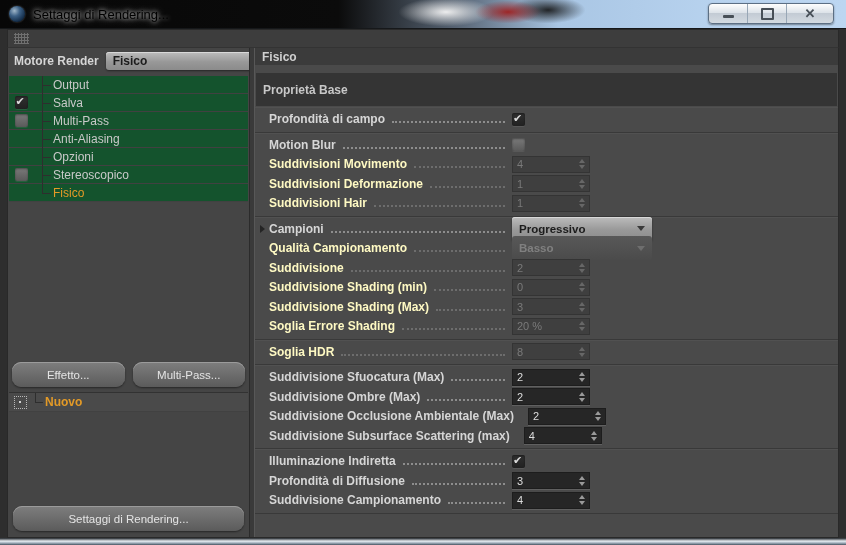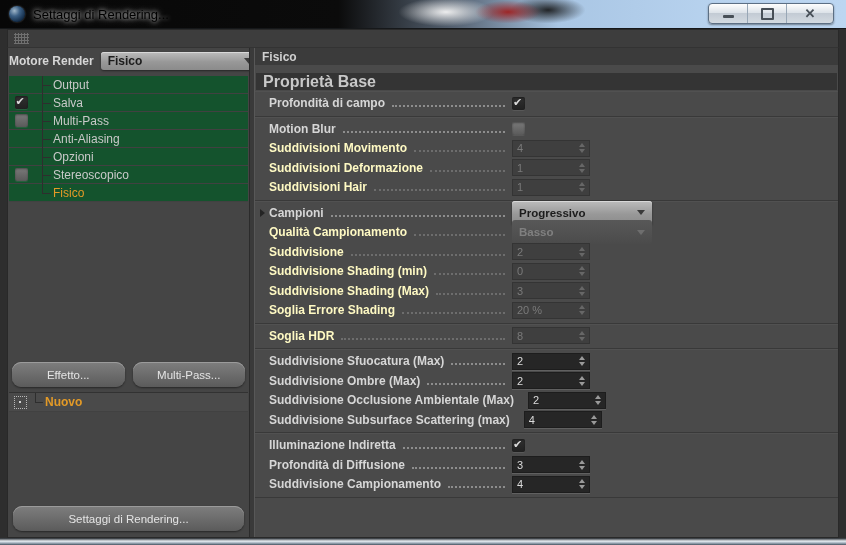--- a/index.html
+++ b/index.html
@@ -34,21 +34,21 @@
   .toolbar{height:17px;flex:none;background:#3d3d3d;border:1px solid #292929;border-bottom:1px solid #333;
     display:flex;align-items:center;padding-left:6px;}
   .grip{width:15px;height:11px;
     background-image:radial-gradient(circle,#707070 1px,rgba(0,0,0,0) 1.4px);background-size:3px 3px;}
   .main{flex:1;min-height:0;display:flex;border:1px solid #292929;border-top:none;background:#474747;}
   .win-bottom{height:7px;flex:none;
     background:linear-gradient(to bottom,#1d2227 0%,#e8edf2 45%,#9fadbb 72%,#46525f 100%);}
 
   
   .left{width:239px;flex:none;display:flex;flex-direction:column;background:#454545;min-height:0;padding:0 1px;}
-  .engine-row{height:26px;flex:none;display:flex;align-items:center;gap:7px;}
+  .engine-row{height:26px;flex:none;display:flex;align-items:center;gap:7px;padding-left:5px;}
   .engine-label{color:#d6d6d6;font-size:12px;font-weight:600;white-space:nowrap;}
   .dd{height:18px;border-radius:3px;background:linear-gradient(#bcbcbc,#989898 55%,#8b8b8b);
     display:flex;align-items:center;padding:0 7px;color:#1c1c1c;font-size:12px;font-weight:700;
     box-shadow:inset 0 1px 0 #d8d8d8,0 1px 2px rgba(0,0,0,.45);}
   .dd .arrow{margin-left:auto;width:0;height:0;border-left:5px solid transparent;
     border-right:5px solid transparent;border-top:6px solid #3a3a3a;}
   .engine-dd{width:146px;flex:none;}
 
   .tree{flex:none;margin-top:2px;}
   .titem{height:17px;display:flex;align-items:center;background:#14532d;border-bottom:1px solid #414141;}
@@ -82,21 +82,21 @@
   .bottom-row{flex:none;padding:4px 4px 6px;}
   .bottom-row .pill{width:100%;}
 
   .splitter{width:4px;flex:none;background:#3a3a3a;border-left:1px solid #2b2b2b;border-right:1px solid #585858;}
 
   
   .right{flex:1;min-width:0;display:flex;flex-direction:column;background:#4a4a4a;overflow:hidden;}
   .phead{height:17px;flex:none;background:#3b3b3b;color:#d0d0d0;font-size:12px;font-weight:600;
     display:flex;align-items:center;padding-left:7px;}
   .pbody{flex:1;min-height:0;background:#4a4a4a;padding-top:8px;}
-  .section-bar{height:17px;background:#343434;color:#c8c8c8;font-size:16px;font-weight:700;
+  .section-bar{height:33px;background:#343434;color:#c8c8c8;font-size:12px;font-weight:700;
     display:flex;align-items:center;padding-left:7px;margin:0 1px 1px;}
   .group{padding:2.5px 0;border-bottom:1px solid #393939;box-shadow:inset 0 1px 0 #515151;}
   .row{height:19.5px;display:flex;align-items:center;padding:0 10px 0 5px;}
   .expander{width:9px;flex:none;visibility:hidden;}
   .expander.show{visibility:visible;width:0;height:0;border-top:4px solid transparent;
     border-bottom:4px solid transparent;border-left:5px solid #242424;margin-right:4px;}
   .rlabel{font-size:12px;font-weight:700;color:#d6d6d6;white-space:nowrap;flex:none;}
   .leader{flex:1;height:0;border-bottom:2px dotted #8d8d8d;align-self:flex-end;margin:0 7px 6px 7px;}
   .ctrl{flex:none;width:calc(100% - 252px);display:flex;align-items:center;}
   .row.disabled .rlabel{color:#fef9c3;font-weight:700;}

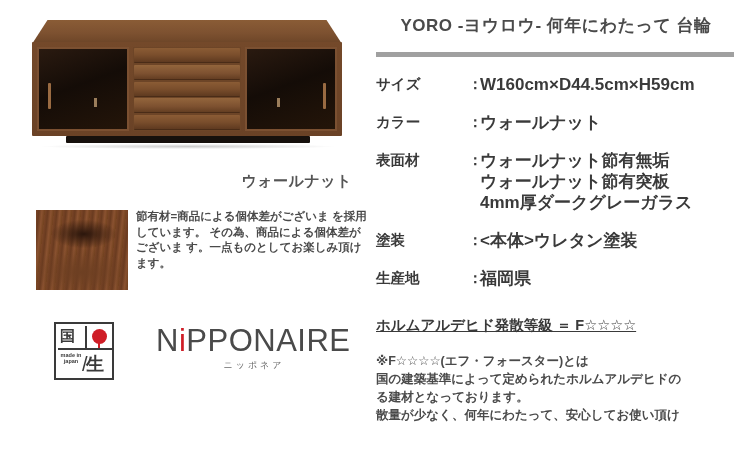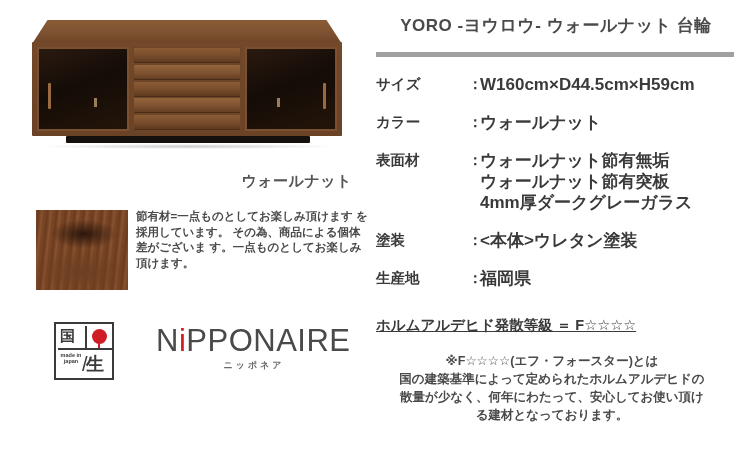--- a/index.html
+++ b/index.html
@@ -119,21 +119,21 @@
   .logo-mark .mk-slash{
     position:absolute;left:26px;top:30px;font-size:20px;line-height:20px;color:#3a3a3a;
   }
   .logo-text{position:absolute;left:102px;top:2px;width:210px;}
   .logo-word{
     font-size:31px;line-height:34px;font-weight:400;color:#4a4a4a;letter-spacing:.5px;
   }
   .logo-word .i-dot{color:#cf1d26;}
   .logo-kana{
     margin-top:1px;text-align:center;width:196px;
-    font-size:9px;letter-spacing:3px;color:#6a6a6a;font-weight:700;
+    font-size:9px;letter-spacing:3px;color:#6a6a6a;font-weight:400;
   }
 
   
   #right-col{position:absolute;left:368px;top:0;width:372px;height:465px;}
   .r-title{
     position:absolute;left:10px;top:14px;width:356px;
     text-align:center;font-size:17px;font-weight:700;color:#4a4a4a;letter-spacing:.5px;
   }
   .r-divider{
     position:absolute;left:8px;top:52px;width:358px;height:5px;background:#a0a0a0;
@@ -149,21 +149,21 @@
   .spec-value{
     flex:1;font-size:17px;font-weight:700;color:#3a3a3a;line-height:21px;
   }
   .spec-value .vline{display:block;}
   .grade-line{
     position:absolute;left:8px;top:316px;width:360px;
     font-size:14.5px;font-weight:700;color:#3a3a3a;text-decoration:underline;
   }
   .footnote{
     position:absolute;left:8px;top:352px;width:352px;
-    font-size:12.5px;line-height:18px;font-weight:700;color:#4a4a4a;text-align:center;
+    font-size:12.5px;line-height:18px;font-weight:700;color:#4a4a4a;
   }
   .footnote .fn-line{display:block;}
 </style>
 </head>
 <body>
 
 <div id="page">
 
   <div id="left-col">
 
@@ -190,21 +190,21 @@
         <div class="sb-plinth"></div>
         <div class="sb-shadow"></div>
       </div>
     </div>
 
     <div class="color-caption">ウォールナット</div>
 
     <div class="swatch-row">
       <div class="wood-swatch"></div>
       <div class="note">
-        <span class="fn-line">節有材=一点ものとしてお楽しみ頂けます</span>
+        <span class="fn-line">節有材=商品による個体差がございま</span>
         <span class="fn-line">を採用しています。</span>
         <span class="fn-line">その為、商品による個体差がございま</span>
         <span class="fn-line">す。一点ものとしてお楽しみ頂けます。</span>
       </div>
     </div>
 
     <div class="logo-row">
       <div class="logo-mark">
         <div class="mk-vline"></div>
         <div class="mk-hline"></div>
@@ -215,21 +215,21 @@
         <div class="mk-k2">生</div>
       </div>
       <div class="logo-text">
         <div class="logo-word"><span>N</span><span class="i-dot">i</span><span>PPONAIRE</span></div>
         <div class="logo-kana">ニッポネア</div>
       </div>
     </div>
   </div>
 
   <div id="right-col">
-    <div class="r-title">YORO -ヨウロウ- ウォールナット 台輪</div>
+    <div class="r-title">YORO -ヨウロウ- 何年にわたって 台輪</div>
     <div class="r-divider"></div>
 
     <div class="spec-table">
 
       <div class="spec-row">
         <div class="spec-label">サイズ</div>
         <div class="spec-colon">：</div>
         <div class="spec-value">
           <span class="vline">W160cm×D44.5cm×H59cm</span>
         </div>
@@ -268,17 +268,17 @@
           <span class="vline">福岡県</span>
         </div>
       </div>
     </div>
 
     <div class="grade-line">ホルムアルデヒド発散等級 ＝ F☆☆☆☆</div>
 
     <div class="footnote">
       <span class="fn-line">※F☆☆☆☆(エフ・フォースター)とは</span>
       <span class="fn-line">国の建築基準によって定められたホルムアルデヒドの</span>
+      <span class="fn-line">る建材となっております。</span>
       <span class="fn-line">散量が少なく、何年にわたって、安心してお使い頂け</span>
-      <span class="fn-line">る建材となっております。</span>
     </div>
   </div>
 </div>
 
 </body></html>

How to complete this task:
Retype the data above exactly; pictures are not part of the copy.

Answer space:
--- a/index.html
+++ b/index.html
@@ -34,21 +34,21 @@
   .toolbar{height:17px;flex:none;background:#3d3d3d;border:1px solid #292929;border-bottom:1px solid #333;
     display:flex;align-items:center;padding-left:6px;}
   .grip{width:15px;height:11px;
     background-image:radial-gradient(circle,#707070 1px,rgba(0,0,0,0) 1.4px);background-size:3px 3px;}
   .main{flex:1;min-height:0;display:flex;border:1px solid #292929;border-top:none;background:#474747;}
   .win-bottom{height:7px;flex:none;
     background:linear-gradient(to bottom,#1d2227 0%,#e8edf2 45%,#9fadbb 72%,#46525f 100%);}
 
   
   .left{width:239px;flex:none;display:flex;flex-direction:column;background:#454545;min-height:0;padding:0 1px;}
-  .engine-row{height:26px;flex:none;display:flex;align-items:center;gap:7px;}
+  .engine-row{height:26px;flex:none;display:flex;align-items:center;gap:7px;padding-left:5px;}
   .engine-label{color:#d6d6d6;font-size:12px;font-weight:600;white-space:nowrap;}
   .dd{height:18px;border-radius:3px;background:linear-gradient(#bcbcbc,#989898 55%,#8b8b8b);
     display:flex;align-items:center;padding:0 7px;color:#1c1c1c;font-size:12px;font-weight:700;
     box-shadow:inset 0 1px 0 #d8d8d8,0 1px 2px rgba(0,0,0,.45);}
   .dd .arrow{margin-left:auto;width:0;height:0;border-left:5px solid transparent;
     border-right:5px solid transparent;border-top:6px solid #3a3a3a;}
   .engine-dd{width:146px;flex:none;}
 
   .tree{flex:none;margin-top:2px;}
   .titem{height:17px;display:flex;align-items:center;background:#14532d;border-bottom:1px solid #414141;}
@@ -82,21 +82,21 @@
   .bottom-row{flex:none;padding:4px 4px 6px;}
   .bottom-row .pill{width:100%;}
 
   .splitter{width:4px;flex:none;background:#3a3a3a;border-left:1px solid #2b2b2b;border-right:1px solid #585858;}
 
   
   .right{flex:1;min-width:0;display:flex;flex-direction:column;background:#4a4a4a;overflow:hidden;}
   .phead{height:17px;flex:none;background:#3b3b3b;color:#d0d0d0;font-size:12px;font-weight:600;
     display:flex;align-items:center;padding-left:7px;}
   .pbody{flex:1;min-height:0;background:#4a4a4a;padding-top:8px;}
-  .section-bar{height:17px;background:#343434;color:#c8c8c8;font-size:16px;font-weight:700;
+  .section-bar{height:33px;background:#343434;color:#c8c8c8;font-size:12px;font-weight:700;
     display:flex;align-items:center;padding-left:7px;margin:0 1px 1px;}
   .group{padding:2.5px 0;border-bottom:1px solid #393939;box-shadow:inset 0 1px 0 #515151;}
   .row{height:19.5px;display:flex;align-items:center;padding:0 10px 0 5px;}
   .expander{width:9px;flex:none;visibility:hidden;}
   .expander.show{visibility:visible;width:0;height:0;border-top:4px solid transparent;
     border-bottom:4px solid transparent;border-left:5px solid #242424;margin-right:4px;}
   .rlabel{font-size:12px;font-weight:700;color:#d6d6d6;white-space:nowrap;flex:none;}
   .leader{flex:1;height:0;border-bottom:2px dotted #8d8d8d;align-self:flex-end;margin:0 7px 6px 7px;}
   .ctrl{flex:none;width:calc(100% - 252px);display:flex;align-items:center;}
   .row.disabled .rlabel{color:#fef9c3;font-weight:700;}

--- a/index.html
+++ b/index.html
@@ -119,21 +119,21 @@
   .logo-mark .mk-slash{
     position:absolute;left:26px;top:30px;font-size:20px;line-height:20px;color:#3a3a3a;
   }
   .logo-text{position:absolute;left:102px;top:2px;width:210px;}
   .logo-word{
     font-size:31px;line-height:34px;font-weight:400;color:#4a4a4a;letter-spacing:.5px;
   }
   .logo-word .i-dot{color:#cf1d26;}
   .logo-kana{
     margin-top:1px;text-align:center;width:196px;
-    font-size:9px;letter-spacing:3px;color:#6a6a6a;font-weight:700;
+    font-size:9px;letter-spacing:3px;color:#6a6a6a;font-weight:400;
   }
 
   
   #right-col{position:absolute;left:368px;top:0;width:372px;height:465px;}
   .r-title{
     position:absolute;left:10px;top:14px;width:356px;
     text-align:center;font-size:17px;font-weight:700;color:#4a4a4a;letter-spacing:.5px;
   }
   .r-divider{
     position:absolute;left:8px;top:52px;width:358px;height:5px;background:#a0a0a0;
@@ -149,21 +149,21 @@
   .spec-value{
     flex:1;font-size:17px;font-weight:700;color:#3a3a3a;line-height:21px;
   }
   .spec-value .vline{display:block;}
   .grade-line{
     position:absolute;left:8px;top:316px;width:360px;
     font-size:14.5px;font-weight:700;color:#3a3a3a;text-decoration:underline;
   }
   .footnote{
     position:absolute;left:8px;top:352px;width:352px;
-    font-size:12.5px;line-height:18px;font-weight:700;color:#4a4a4a;text-align:center;
+    font-size:12.5px;line-height:18px;font-weight:700;color:#4a4a4a;
   }
   .footnote .fn-line{display:block;}
 </style>
 </head>
 <body>
 
 <div id="page">
 
   <div id="left-col">
 
@@ -190,21 +190,21 @@
         <div class="sb-plinth"></div>
         <div class="sb-shadow"></div>
       </div>
     </div>
 
     <div class="color-caption">ウォールナット</div>
 
     <div class="swatch-row">
       <div class="wood-swatch"></div>
       <div class="note">
-        <span class="fn-line">節有材=一点ものとしてお楽しみ頂けます</span>
+        <span class="fn-line">節有材=商品による個体差がございま</span>
         <span class="fn-line">を採用しています。</span>
         <span class="fn-line">その為、商品による個体差がございま</span>
         <span class="fn-line">す。一点ものとしてお楽しみ頂けます。</span>
       </div>
     </div>
 
     <div class="logo-row">
       <div class="logo-mark">
         <div class="mk-vline"></div>
         <div class="mk-hline"></div>
@@ -215,21 +215,21 @@
         <div class="mk-k2">生</div>
       </div>
       <div class="logo-text">
         <div class="logo-word"><span>N</span><span class="i-dot">i</span><span>PPONAIRE</span></div>
         <div class="logo-kana">ニッポネア</div>
       </div>
     </div>
   </div>
 
   <div id="right-col">
-    <div class="r-title">YORO -ヨウロウ- ウォールナット 台輪</div>
+    <div class="r-title">YORO -ヨウロウ- 何年にわたって 台輪</div>
     <div class="r-divider"></div>
 
     <div class="spec-table">
 
       <div class="spec-row">
         <div class="spec-label">サイズ</div>
         <div class="spec-colon">：</div>
         <div class="spec-value">
           <span class="vline">W160cm×D44.5cm×H59cm</span>
         </div>
@@ -268,17 +268,17 @@
           <span class="vline">福岡県</span>
         </div>
       </div>
     </div>
 
     <div class="grade-line">ホルムアルデヒド発散等級 ＝ F☆☆☆☆</div>
 
     <div class="footnote">
       <span class="fn-line">※F☆☆☆☆(エフ・フォースター)とは</span>
       <span class="fn-line">国の建築基準によって定められたホルムアルデヒドの</span>
+      <span class="fn-line">る建材となっております。</span>
       <span class="fn-line">散量が少なく、何年にわたって、安心してお使い頂け</span>
-      <span class="fn-line">る建材となっております。</span>
     </div>
   </div>
 </div>
 
 </body></html>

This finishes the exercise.